Insanely enough, that payoff could have been bigger if Parsons hadn't been ready to say goodbye. Entertainment Weekly reported that had Parsons not been "ready to leave" Sheldon behind and if he had agreed to two more seasons, both he and the other original four cast members could've added "$50 million, including profits," to their bank accounts. But hey, no actor wants to get pigeon-holed.
And if anyone was a good fit to play Young Sheldon, it's the talented Iain Armitage. The young star crushed his debut TV role as Ziggy Chapman on HBO's Big Little Lies months before landing the spinoff gig. But did the rising star crush his audition for Young Sheldon? Scroll down to find out what Jim Parsons first thought of Iain Armitage.

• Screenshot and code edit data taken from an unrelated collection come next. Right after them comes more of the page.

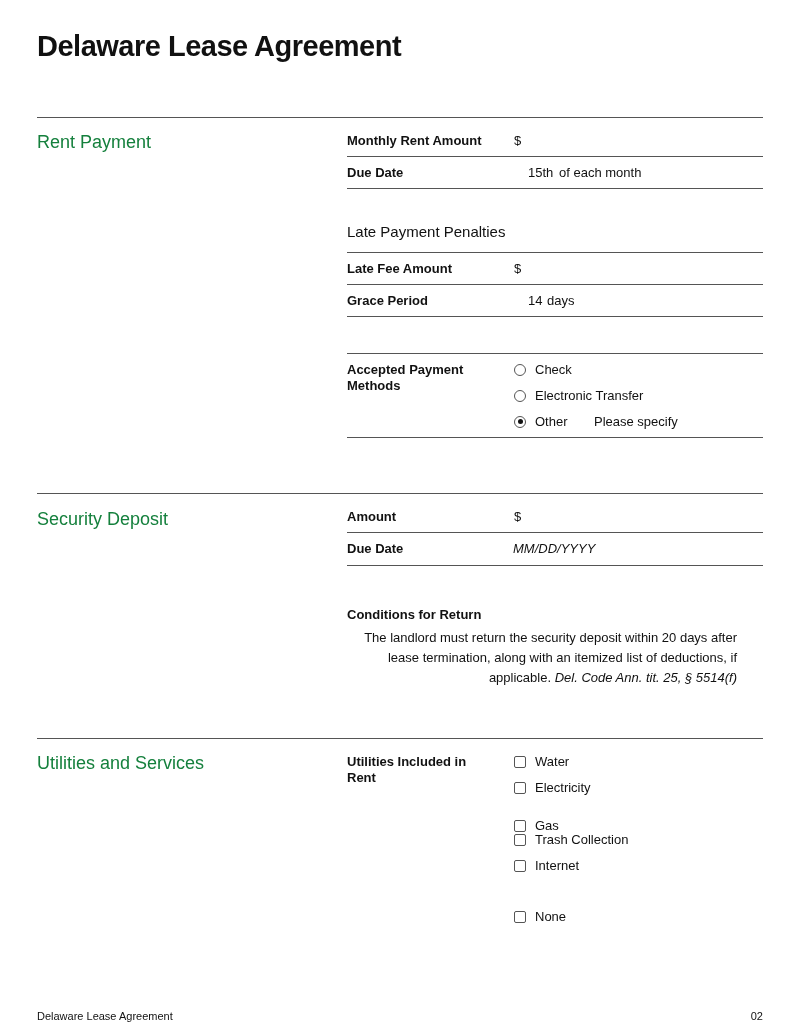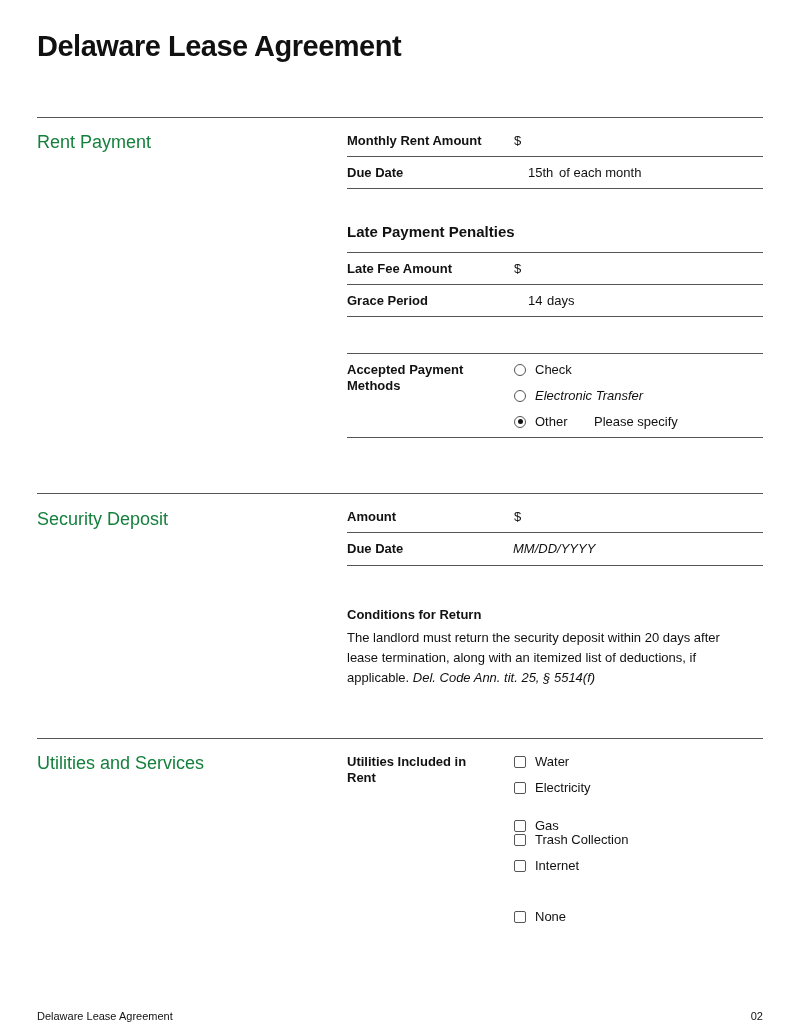"Late Payment Penalties" div.subhead { font-weight: bold -> none }
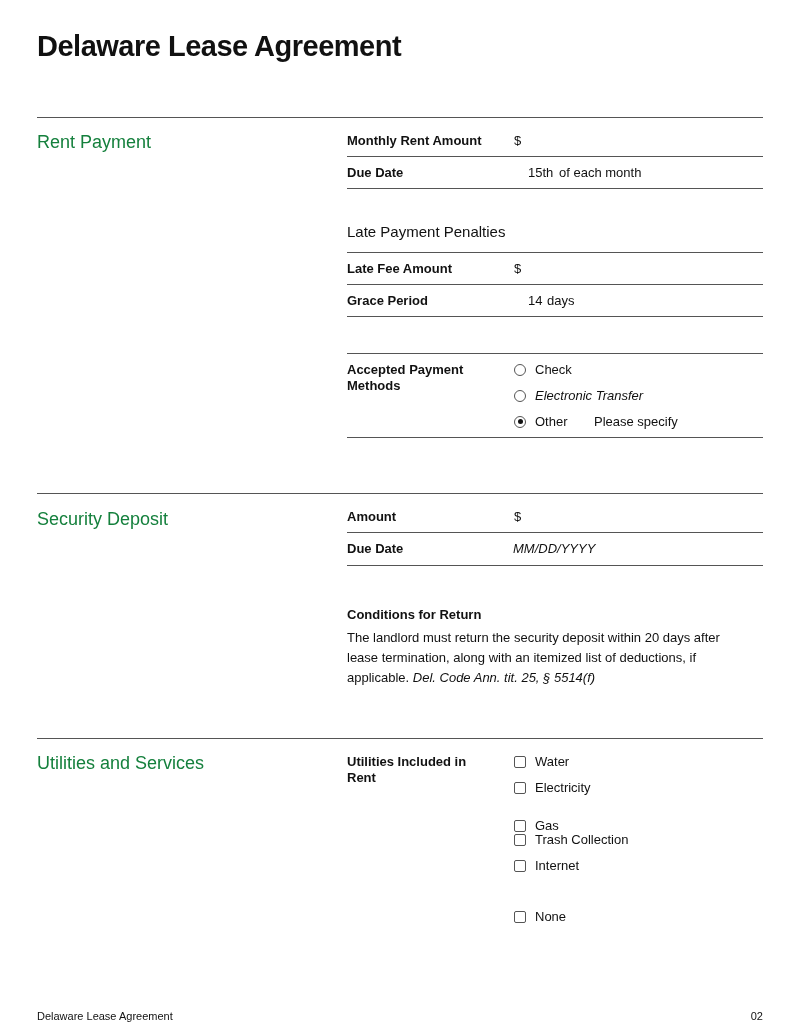"Electronic Transfer" label.opt { font-style: italic -> none }
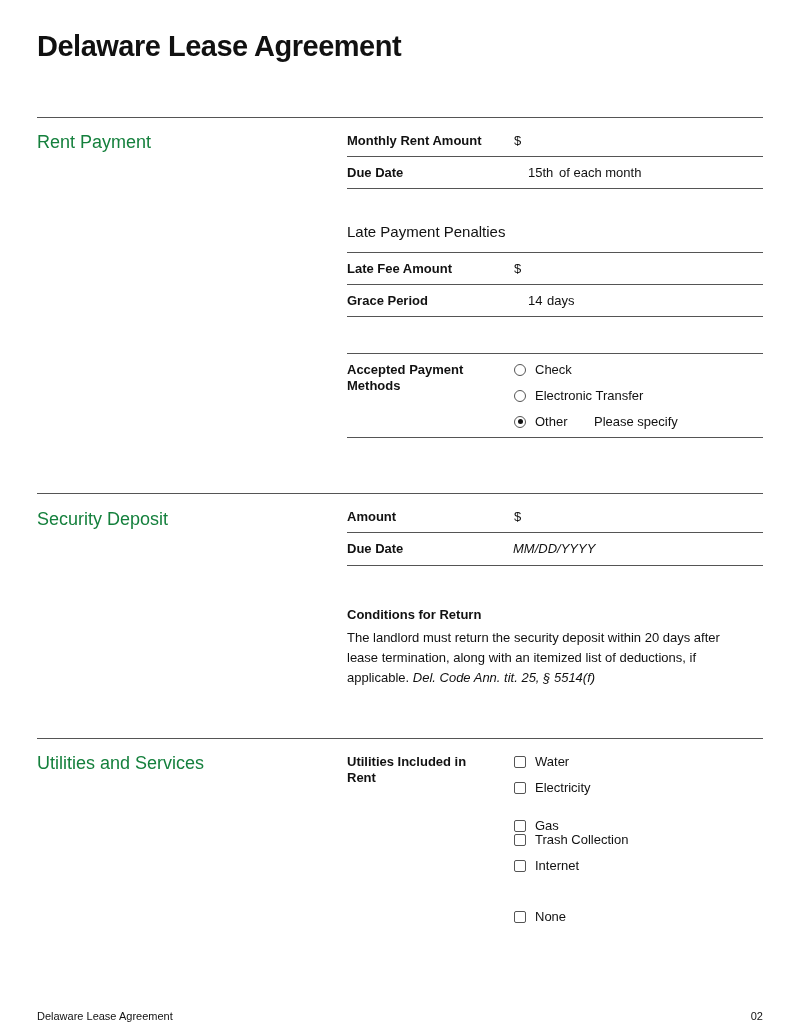"The landlord must return the" div.para { text-align: none -> right }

Iain Armitage's Young Sheldon audition was 'mind-blowing'
So, how was Iain Armitage's audition as Young Sheldon? Not everyone nails every audition, and sometimes it's more important that the casting folks see something in an actor. Well, it seems that wasn't a problem for this youngster. Producers Chuck Lorre, Steven Molaro and Jim Parsons were blown away by Armitage's audition tape.
"His mother taped him at his grandmother's house over Christmas," Parsons told Entertainment Tonight in August 2017. "Chuck and Steve wrote this ridiculously long, complicated monologue," which Armitage apparently nailed. "[Steven] and I sent the video to Jim," Lorre explained (via the New York Post). "And we went, 'I think we just got extremely lucky.'" Parsons told Entertainment Tonight that they saw "so many tapes" that "were all good in different ways," but "Iain's was mind-blowing in some ways." He continued, "it's true. There was a naturalness with it and a spirit with it, and an understanding of what..."
But then, during the interview, Armitage interrupted Parsons to say: "Now you're just being kind." To which Parsons insisted, "I am not kind. I'm a nice person, but I'm not kind when it comes to those things. I would just not say anything if I didn't like it." Meanwhile, the "Sheldons" are cut from the same cloth as stage actors. Parsons has a rock-solid Broadway resume, and Armitage is a theater fanatic who interviewed theater bigwigs as a pint-sized critic! No wonder Jim Parsons saw something in him.